Mandates for electronic medical record keeping systems have made doctors commoditized robots delegated to filling out forms rather than hearing our patients’ concerns and finding complex solutions to their problems. We have put our brains “on hold” while we execute our way through processes that are more about government regulations and reimbursement than patient care.
These mandates do not work. None of the once-lauded government quality programs has been shown to decrease cost or improve quality. Dr. Hayward Swerling has reported, “meaningful use, as things stand in 2014, has not shown to improve patient care.”
Sarah Kliff of the Washington Post stated in January of 2013, “savings have not materialized” with the use of the Electronic Medical Record. She also notes that doctors have been slow adopters of the EMR. That is because the EMR is the wrong utility to improve quality care. Quality care requires communication among professionals; the transference of salient data in the proper context.

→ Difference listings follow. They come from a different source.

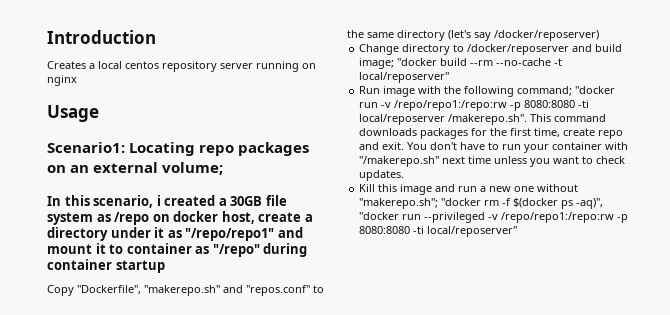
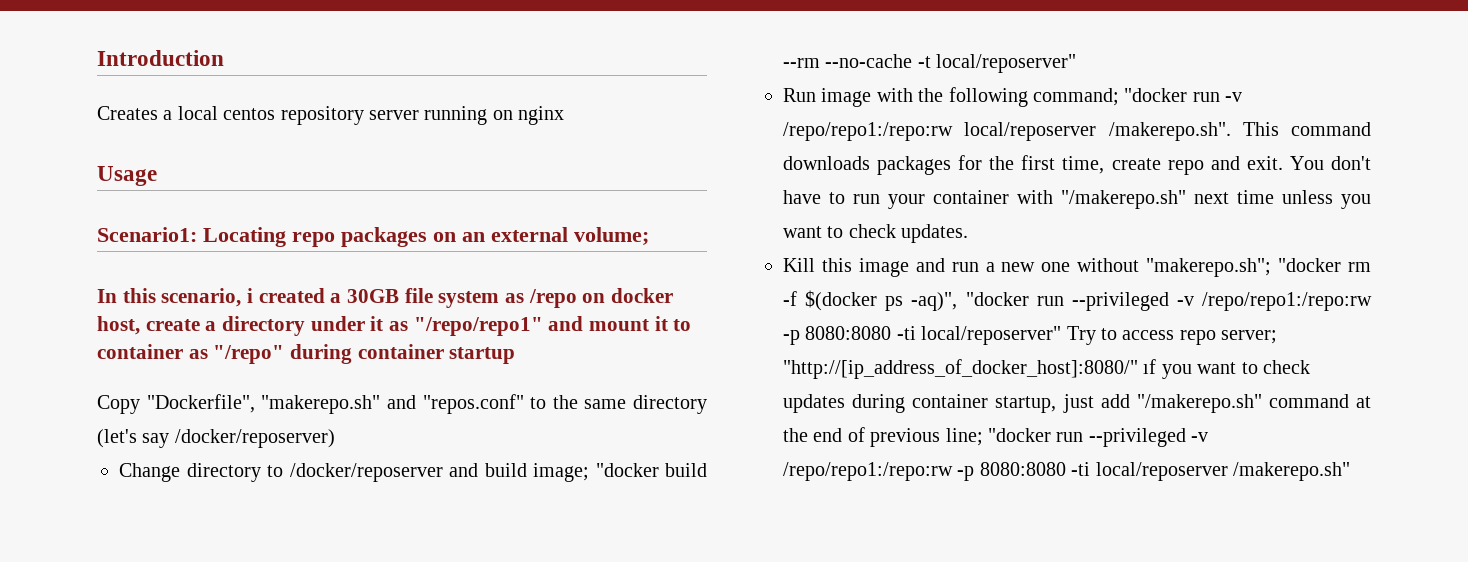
[510,100,590,111] -p 8080:8080 -ti -> (953, 131) none
(518, 231) none -> [1066,326,1278,345] [783,359,1310,379] [783,394,1371,413] [783,427,1209,447] [783,462,1350,481] Try to access repo server; "http://[ip_address_of_docker_host]:8080/" ıf you want to check updates during container startup, just add "/makerepo.sh" command at the end of previous line; "docker run --privileged -v /repo/repo1:/repo:rw -p 8080:8080 -ti local/reposerver /makerepo.sh"

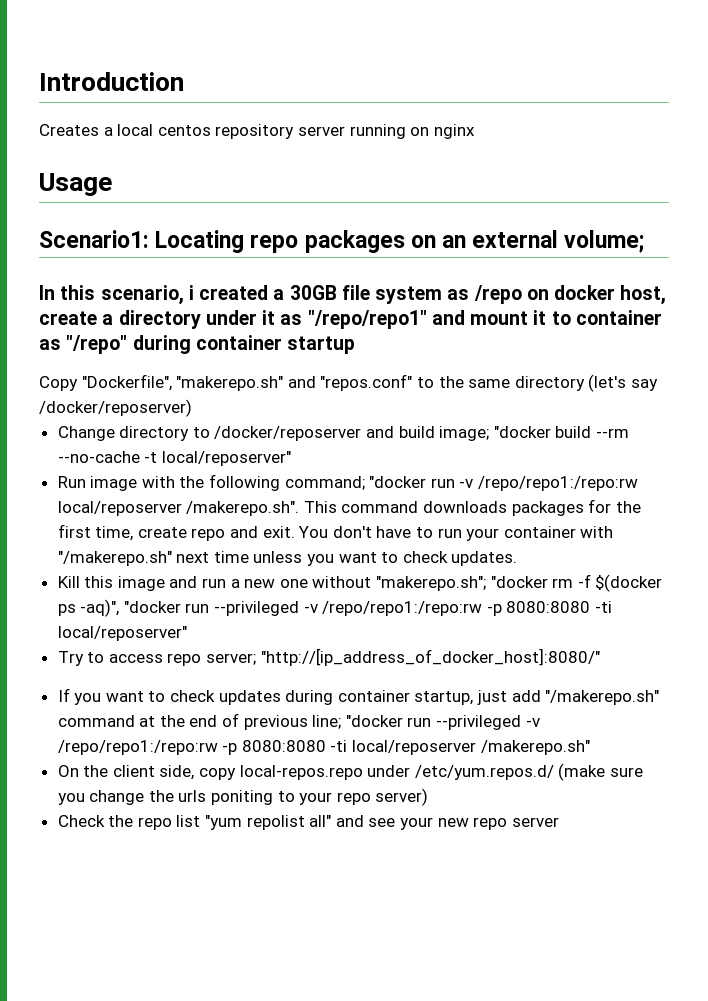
(1062, 335) none -> (187, 633) //
[1143,359,1157,374] ıf -> [57,688,70,702] // If
(1350, 471) none -> [57,763,644,781] [57,788,429,806] [57,815,559,830] // On the client side, copy local-repos.repo under /etc/yum.repos.d/ (make sure you change the urls poniting to your repo server) // Check the repo list "yum repolist all" and see your new repo server

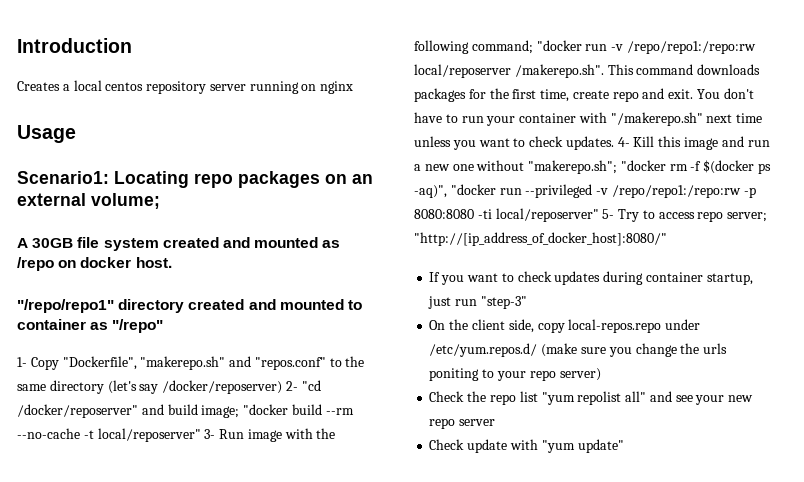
[39,285,667,305] [39,310,547,329] In this scenario, i created a 30GB file system as /repo on docker host, create a directory under it as "/repo/repo1" and mount it -> [17,237,341,251] [17,257,172,271] [17,299,344,313] A 30GB file system created and mounted as /repo on docker host. // "/repo/repo1" directory created and mounted
[132,335,356,354] during container startup // -> [17,357,27,367] // 1-
[57,426,362,441] // Change directory to /docker/reposerver -> [285,380,321,391] [17,404,138,418] 2- "cd /docker/reposerver"
(291, 458) // -> [204,429,216,439] 3-
(518, 558) // -> [617,137,630,147] 4-
(187, 633) // -> [602,209,615,219] 5-
[511,690,660,705] [57,713,540,730] [57,740,590,755] add "/makerepo.sh" command at the end of previous line; "docker run --privileged -v /repo/repo1:/repo:rw -p 8080:8080 -ti local/reposerver /makerepo.sh" -> [455,296,527,309] run "step-3"
(559, 822) none -> [429,439,624,453] // Check update with "yum update"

By most accounts, there was a breakdown in communication in Texas Health Presbyterian Hospital in Dallas.
If a productive dialogue had taken place, the doctor would have appropriately isolated the patient, protecting many from exposure, saving our nation from the angst of the spread of this offensive virus. I call on my collaegues to step away from a computer culture that does not work and get back to the business of collabotive care the old fashioned way.
Let’s open the conversation. Dallas has shown us that our patients’ lives depend on it.
Marcy Zwelling-Aamot is the past president of American Academy of Private Physicians.